I meant to say this earlier, but obviously I didn't. Plus, it's been a busy week, normally I post more than this and I apologize.


----------



## Insight (Feb 27, 2009)

EvolutionKB said:


> [sblock=History 26]
> Roll Lookup
> [/sblock]




[sblock=History Check Result]
There are two things you recall re: Lord Finsany

*Lord Enil Finsany*: As everyone in Haylen's Ford knows, the Finsany family has been running a farm in the area for several generations.  One of their ancestors was a noble lord in the area, the last of whom was Lord Enil Finsany.  Enil Finsany ruled a protectorate that included the Surrim Forest, and of course, Haylen's Ford.  During the last years of Lord Finsany's reign, the forest was overrun with orcs and goblins.  Lord Finsany, with no standing army, mustered the people in his fiefdom, including those in Haylen's Ford, into a militia to take a stand against this invasion.  Following a battle in Haylen's Ford (see below), in which Lord Finsany himself appeared in combat, the lord died due to mortal wounds he received in said battle.  Since Lord Finsany had no known heirs, the area of the Surrim Forest has been without a lord ever since.

*The Battle of Haylen's Ford*: At the height of the resistance against the orc and goblin invasion, militia forces under Lord Enil Finsany gathered at the strategic chokepoint of Haylen's Ford to stop the invaders from crossing the Vistus River.  Lord Finsany himself led a cavalry group into battle to rout the invaders from the northern flank.  Many of the able-bodied people of Haylen's Ford, including many non-humans, joined in the town's defense.  It was at Haylen's Ford that the orc and goblin invaders were driven back, and it turned out to be the beginning of the end for the invasion, which lasted only another six months.  Lod Finsany, however, did not live to see the end of the invasion; he died only a few days after the battle at Haylen's Ford.

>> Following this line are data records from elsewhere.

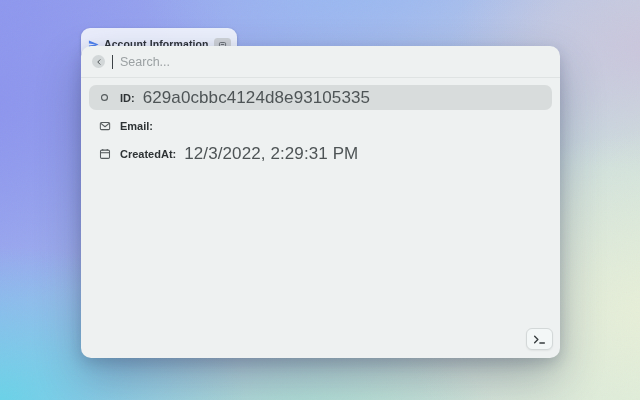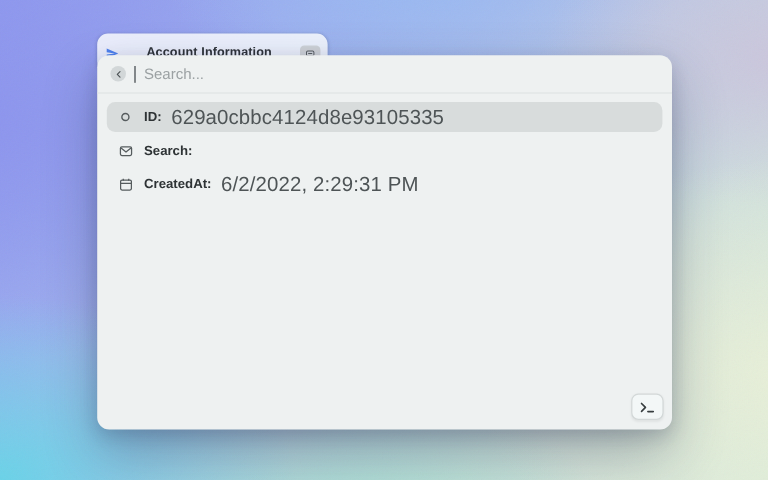--- a/index.html
+++ b/index.html
@@ -19,21 +19,21 @@
       radial-gradient(45% 45% at 102% 12%, rgba(203,196,220,0.9), rgba(203,196,220,0) 70%),
       radial-gradient(48% 42% at 55% -5%, rgba(152,186,242,0.9), rgba(152,186,242,0) 70%),
       radial-gradient(55% 65% at -3% 25%, rgba(140,148,238,0.98), rgba(140,148,238,0) 78%),
       linear-gradient(135deg, #8f9aef 0%, #9fb0ef 30%, #bccbe6 55%, #cfe0dd 75%, #d9ebda 100%);
   }
   .noise { position: absolute; inset: 0; opacity: 0.05; pointer-events: none; }
 
   
   .pill {
     position: absolute; left: 81px; top: 28px; height: 32px;
-    display: inline-flex; align-items: center; gap: 23px;
+    display: inline-flex; align-items: center; gap: 5px;
     padding: 0 6px 0 7px; border-radius: 9px;
     background: rgba(249,251,254,0.85);
     box-shadow: 0 1px 3px rgba(20,30,60,0.25);
     cursor: default;
   }
   .pill-title { font-size: 10.5px; font-weight: 700; color: #2f343a; letter-spacing: 0.1px; }
   .pill-icon { display: flex; align-items: center; }
   .pill-badge {
     width: 17px; height: 12px; border-radius: 3.5px;
     background: #cfd3d8; display: flex; align-items: center; justify-content: center;
@@ -143,34 +143,34 @@
       <span class="row-value">629a0cbbc4124d8e93105335</span>
     </div>
 
     <div class="row">
       <span class="row-icon">
         <svg width="12" height="12" viewBox="0 0 16 16">
             <rect x="1.8" y="3.2" width="12.4" height="9.6" rx="1.6" fill="none" stroke="#565c5e" stroke-width="1.4"></rect>
             <path d="M2.5 4.5 8 9l5.5-4.5" fill="none" stroke="#565c5e" stroke-width="1.4" stroke-linejoin="round"></path>
           </svg>
       </span>
-      <span class="row-label">Search:</span>
+      <span class="row-label">Email:</span>
     </div>
 
     <div class="row">
       <span class="row-icon">
         <svg width="12" height="12" viewBox="0 0 16 16">
             <rect x="2" y="2.8" width="12" height="11" rx="1.6" fill="none" stroke="#565c5e" stroke-width="1.4"></rect>
             <line x1="2" y1="6.3" x2="14" y2="6.3" stroke="#565c5e" stroke-width="1.4"></line>
             <line x1="5" y1="1.4" x2="5" y2="3.4" stroke="#565c5e" stroke-width="1.4"></line>
             <line x1="11" y1="1.4" x2="11" y2="3.4" stroke="#565c5e" stroke-width="1.4"></line>
           </svg>
       </span>
       <span class="row-label">CreatedAt:</span>
-      <span class="row-value">6/2/2022, 2:29:31 PM</span>
+      <span class="row-value">12/3/2022, 2:29:31 PM</span>
     </div>
 
   </div>
 
   <button class="terminal-btn">
     <span style="display:flex">
       <svg width="13" height="11" viewBox="0 0 16 13">
           <path d="M2 2.5 6 6.5 2 10.5" fill="none" stroke="#373d3f" stroke-width="1.7" stroke-linecap="round" stroke-linejoin="round"></path>
           <line x1="8.5" y1="10.8" x2="14" y2="10.8" stroke="#373d3f" stroke-width="1.7" stroke-linecap="round"></line>
         </svg>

BTW, I have added the above to our Obsidian Portal website.
[/sblock]


----------



## Lochness (Feb 27, 2009)

Friadoc said:


> "I won't speak for the others, Mayor," says Iados after letting the others speak, his desire to speak at the right moment mixed with not wishing to interrupt the others. "But, if anyone should pay us, it should be the miscreants themselves." With a crimson twinkle to his eye, Iados adds, "Of the goods clear of any claim, of course, once the predators are brought down. Or, if all goods are claimed, then a fair percentage of the total value."




"Aye, I agree. We shouldn't take money out of the towns pocket. However whatever percentage of any loot found that is agreed upon I would like in writing and signed by a notary as to prevent any misunderstandings that could possibly arise," added Regdar with a slight smirk.


----------



## EvolutionKB (Feb 28, 2009)

"I require no writing.  Word of honor is enough for myself.  The others are correct though.  I am a refugee, my entire livelihood has been lost to The Cult.  Any source of income is welcome."  The Eladrin gives the medallion back to the mayor and stands, ready to see the blacksmith's apprentice.  "We'll report our findings to you Mayor."


----------



## Insight (Feb 28, 2009)

EvolutionKB said:


> "I require no writing.  Word of honor is enough for myself.  The others are correct though.  I am a refugee, my entire livelihood has been lost to The Cult.  Any source of income is welcome."  The Eladrin gives the medallion back to the mayor and stands, ready to see the blacksmith's apprentice.  "We'll report our findings to you Mayor."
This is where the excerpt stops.